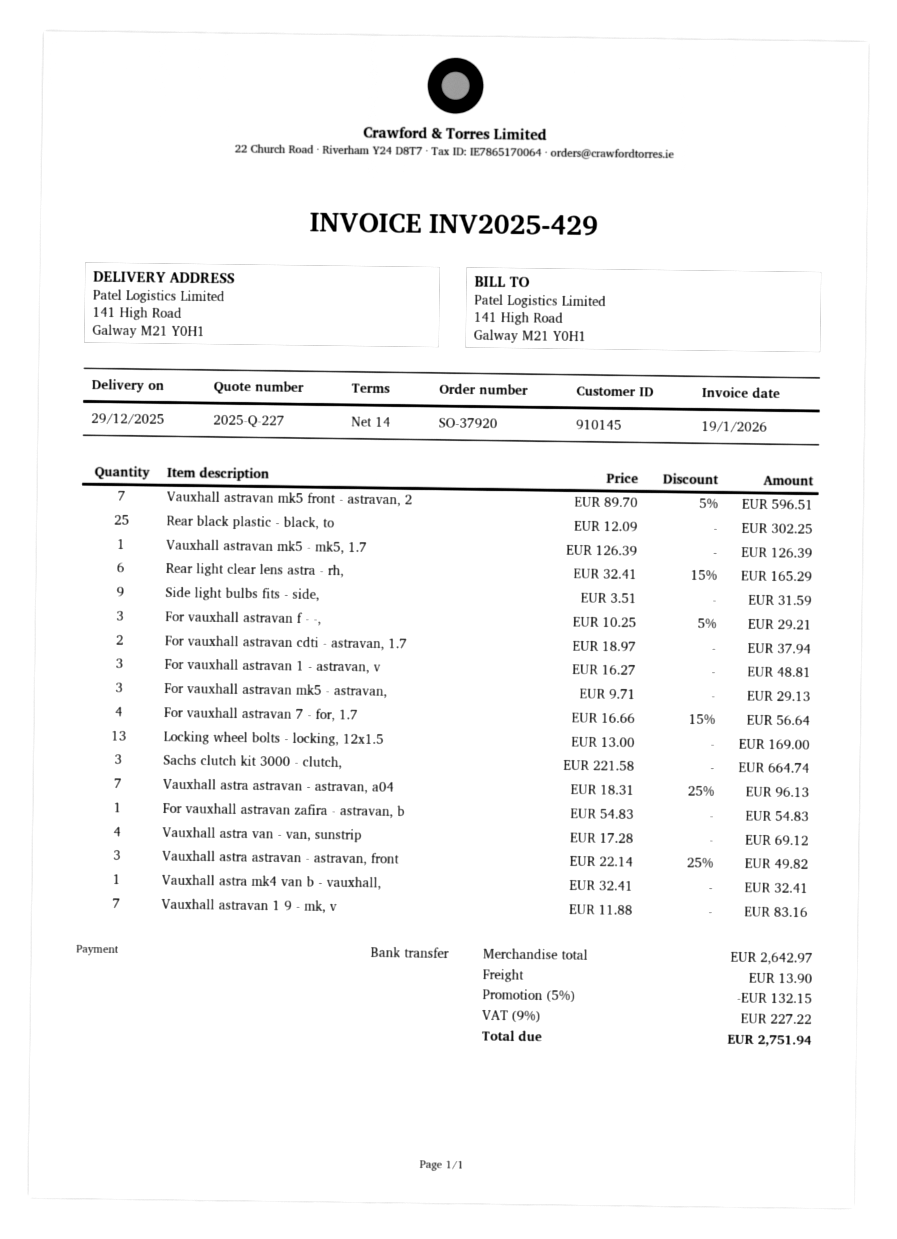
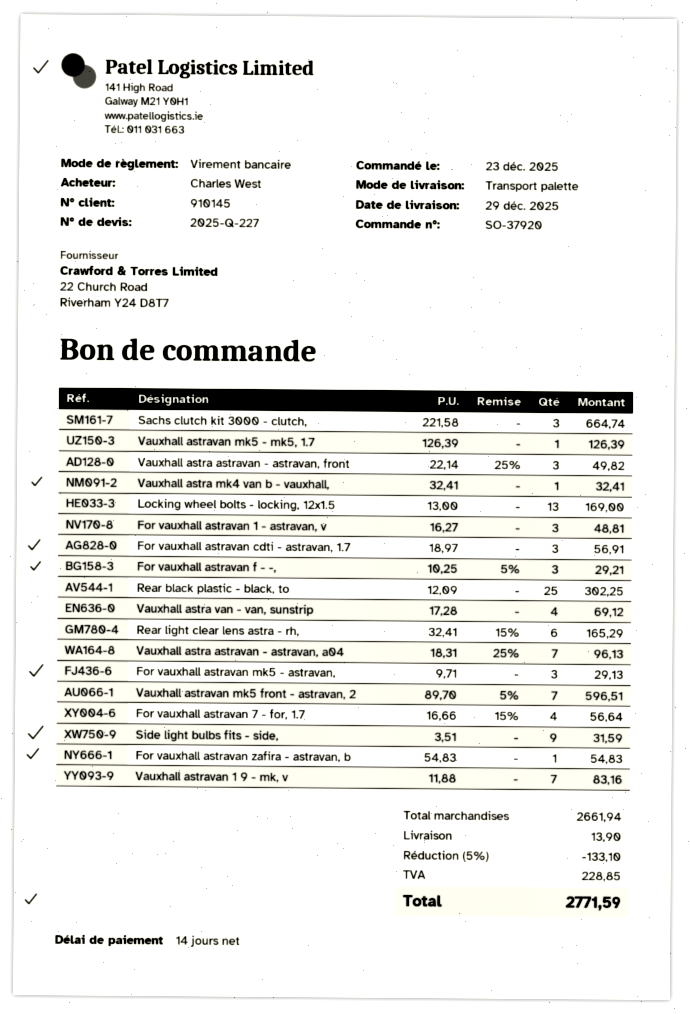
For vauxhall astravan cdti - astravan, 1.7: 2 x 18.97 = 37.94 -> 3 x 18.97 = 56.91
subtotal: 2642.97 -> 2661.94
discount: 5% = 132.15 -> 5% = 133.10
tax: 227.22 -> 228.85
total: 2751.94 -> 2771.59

...

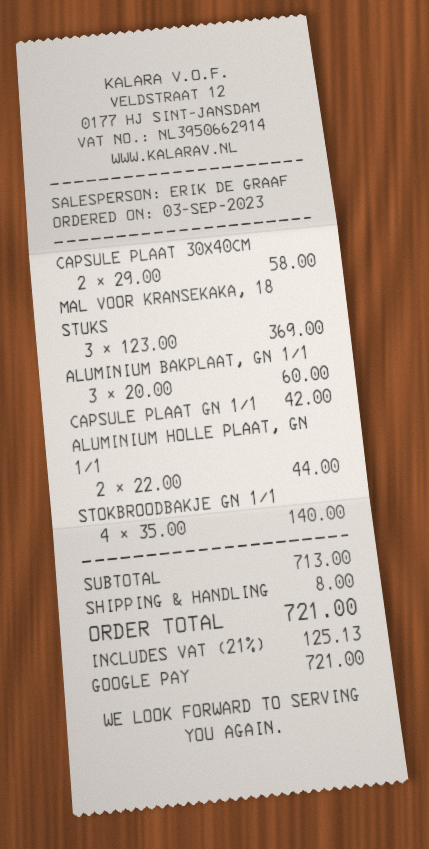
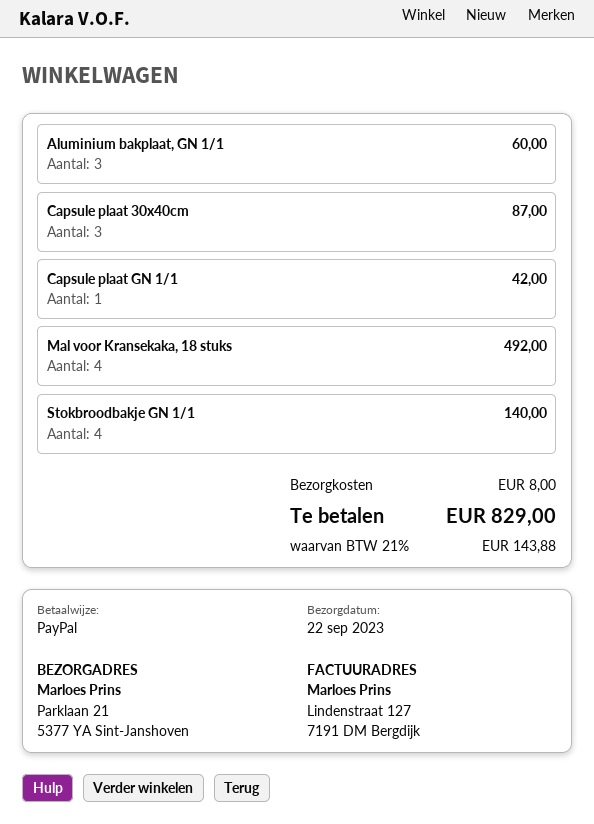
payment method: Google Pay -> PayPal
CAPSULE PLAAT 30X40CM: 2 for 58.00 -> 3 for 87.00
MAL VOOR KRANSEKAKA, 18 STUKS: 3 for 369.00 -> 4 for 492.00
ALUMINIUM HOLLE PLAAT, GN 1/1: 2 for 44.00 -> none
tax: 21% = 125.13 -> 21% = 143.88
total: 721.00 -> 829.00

...

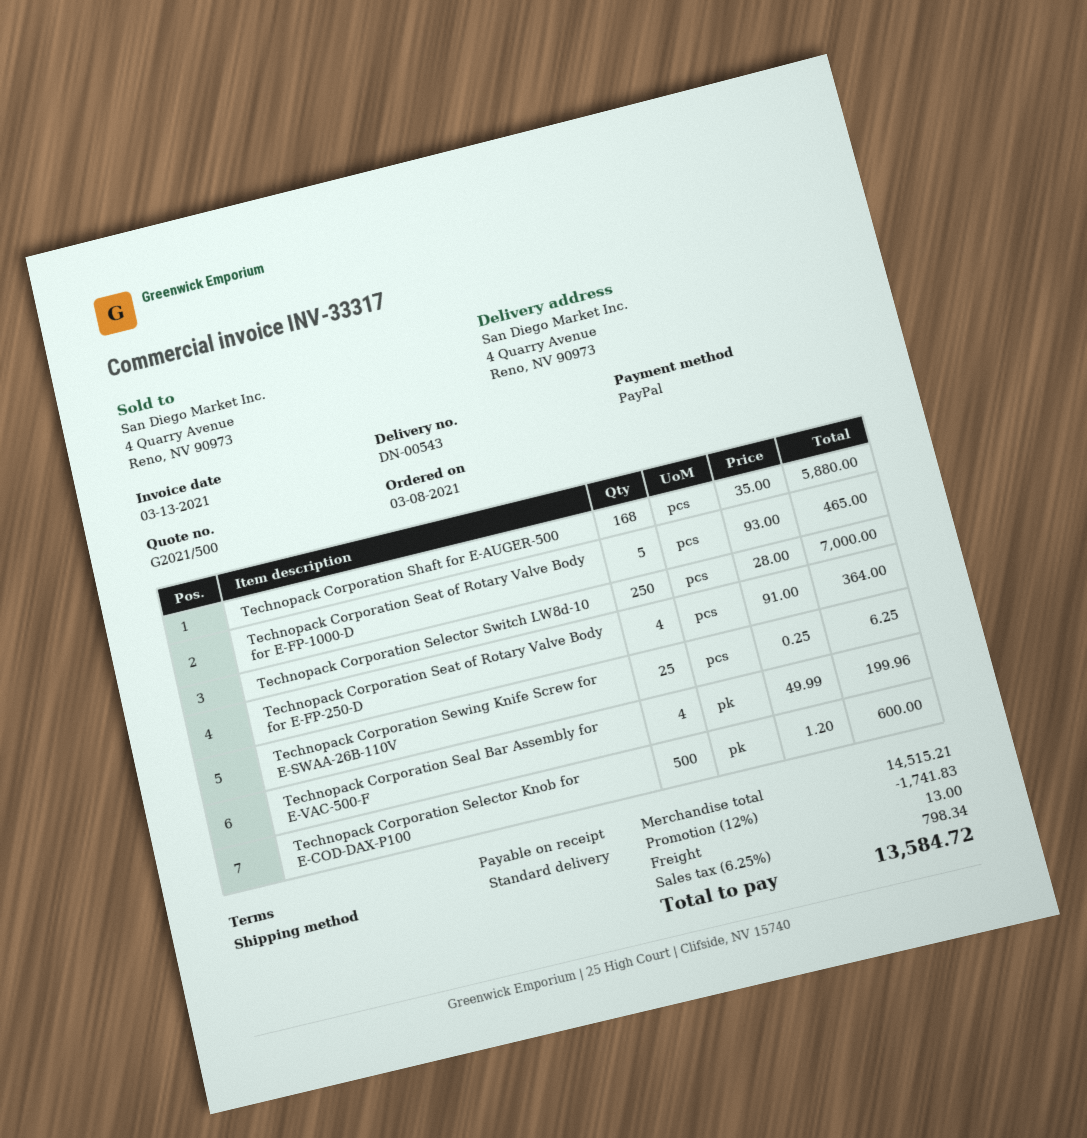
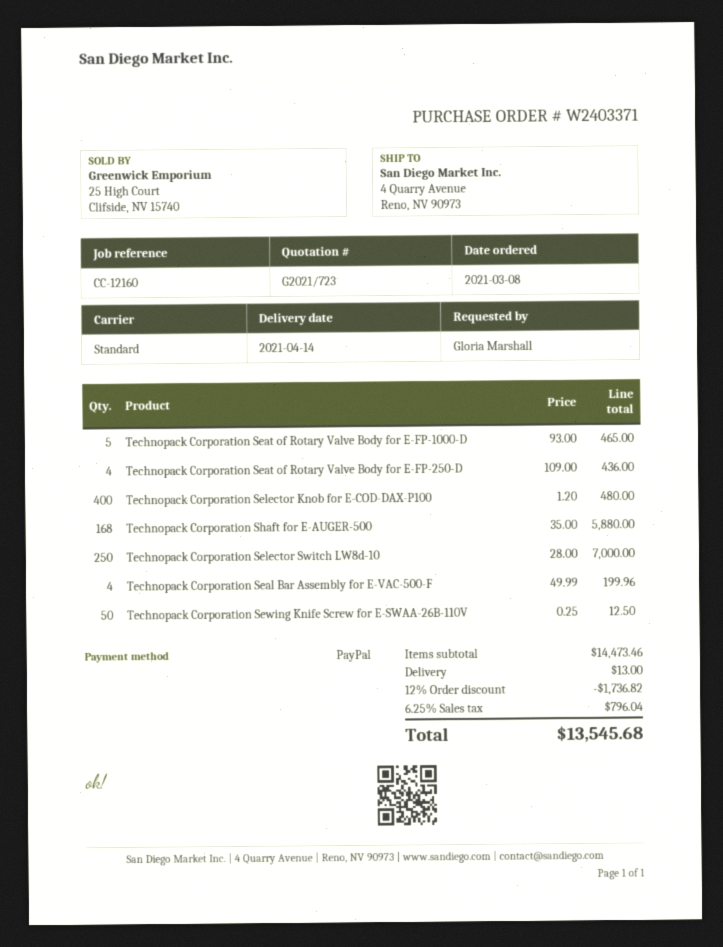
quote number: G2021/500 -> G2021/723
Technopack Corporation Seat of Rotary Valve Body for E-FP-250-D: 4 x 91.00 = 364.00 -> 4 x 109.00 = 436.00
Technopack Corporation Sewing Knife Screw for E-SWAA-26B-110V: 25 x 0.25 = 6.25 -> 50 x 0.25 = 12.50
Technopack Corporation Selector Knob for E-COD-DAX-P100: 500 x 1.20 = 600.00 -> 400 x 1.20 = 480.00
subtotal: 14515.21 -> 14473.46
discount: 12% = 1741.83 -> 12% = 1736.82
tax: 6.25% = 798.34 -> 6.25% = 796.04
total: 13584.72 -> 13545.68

→ WHAT IS REQUIRED
Take the line above containing "discount: 5% = 132.15 -> 5% = 133.10", the line containing "total: 2751.94 -> 2771.59", and all lines in between, and copy them exactly without anything else.

→ ANSWER FOR THIS EXERCISE
discount: 5% = 132.15 -> 5% = 133.10
tax: 227.22 -> 228.85
total: 2751.94 -> 2771.59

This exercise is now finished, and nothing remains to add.